We review de novo the trial court's order confirming the arbitration award. (Advanced Micro Devices, Inc. v. Intel Corp. (1994) 9 Cal.4th 362, 376, fn. 9; Glaser, Weil, Fink, Jacobs & Shapiro, LLP v. Goff (2011) 194 Cal.App.4th 423, 433.) To the extent the trial court's decision to grant the petition to confirm and deny the petition to vacate the award rests on its determination of disputed factual issues, however, we review the court's orders under the substantial evidence standard. (Toal v. Tardif (2009) 178 Cal.App.4th 1208, 1217; Lindenstadt v. Staff Builders, Inc. (1997) 55 Cal.App.4th 882, 892, fn. 7.)

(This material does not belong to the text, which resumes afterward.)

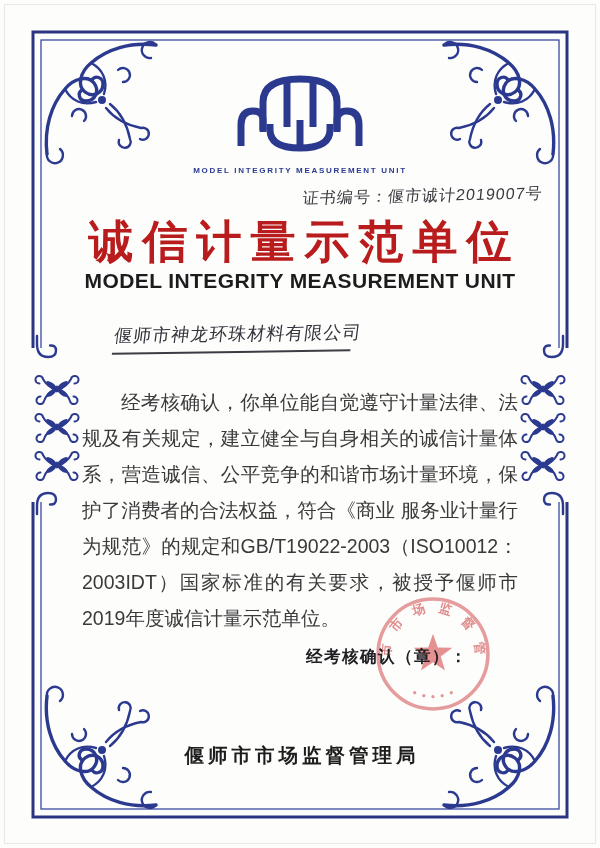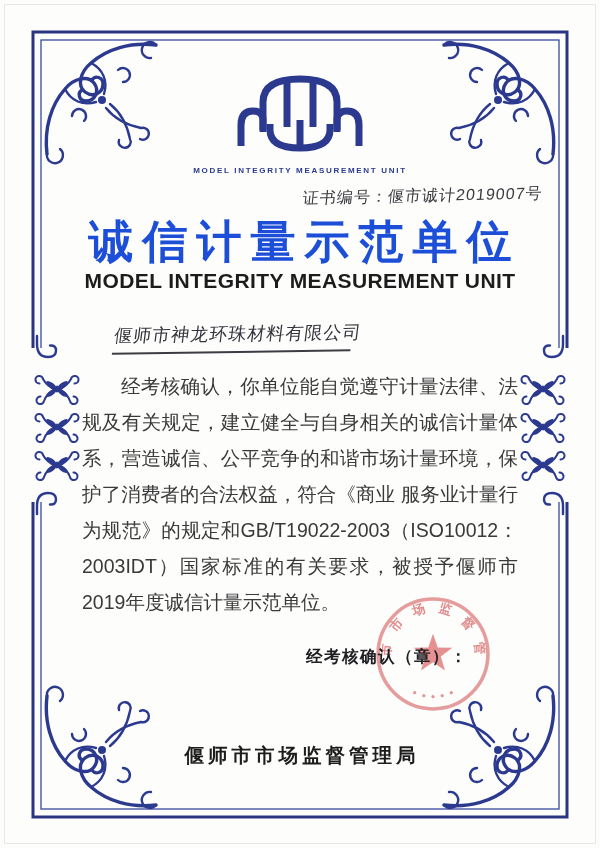"诚信计量示范单位" .title { color: #1d4ed8 -> #b91c1c }
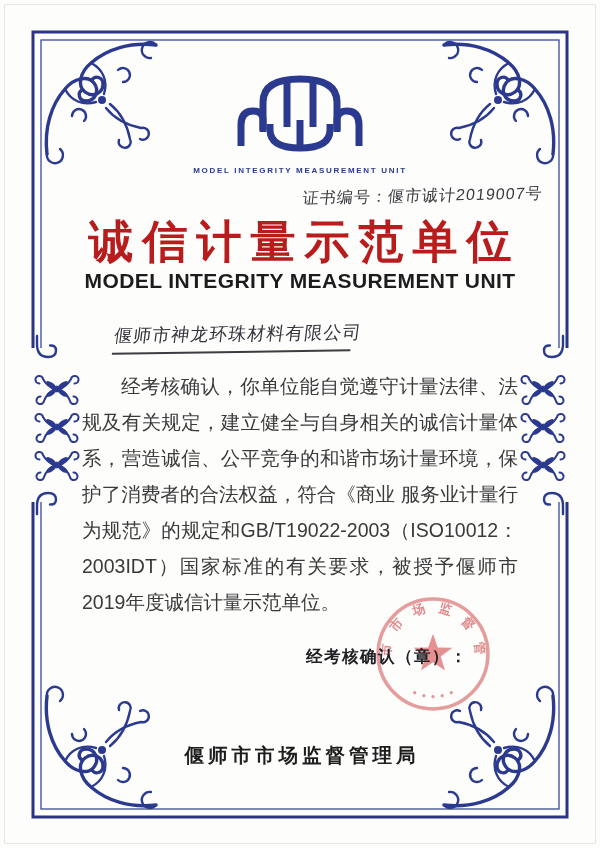"经考核确认，你单位能自觉遵守计量法律、法规及有关规定，建立健全与自身相关的诚信计" .body-text { top: 368px -> 384px }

I. Appearance of Partiality

Subsequent to the panel's decision, Minassian discovered that "[s]ince 1982, more than 50% of [Rolston's] practice has involved the representation of lawyers and law firms in connection with the legal problems that arise between law partners or law partners and law firms (and vice versa)." Minassian contends Rolston improperly failed to disclose this material information, which would cause a person to reasonably doubt his impartiality in the matter.

Section 1281.9 imposes on arbitrators a duty to "disclose all matters that could cause a person aware of the facts to reasonably entertain a doubt that the proposed neutral arbitrator would be able to be impartial" and sets forth six specific facts required to be disclosed.5 (§ 1281.9, subd. (a).) An arbitrator's failure to disclose facts as required bysection 1281.9 warrants vacation of his or her award. (§ 1286.2, subds. (a)(2), (6); Casden Park La Brea Retail LLC v. Ross Dress for Less, Inc. (2008) 162 Cal.App.4th 468, 476-477; Ovitz v. Schulman (2005) 133 Cal.App.4th 830, 845.) The California Supreme Court has held the six disclosure requirements under section 1281.9 are not exclusive, however. (Advantage Medical Services, LLC v. Hoffman (2008) 160 Cal.App.4th 806, 817 (AMS).)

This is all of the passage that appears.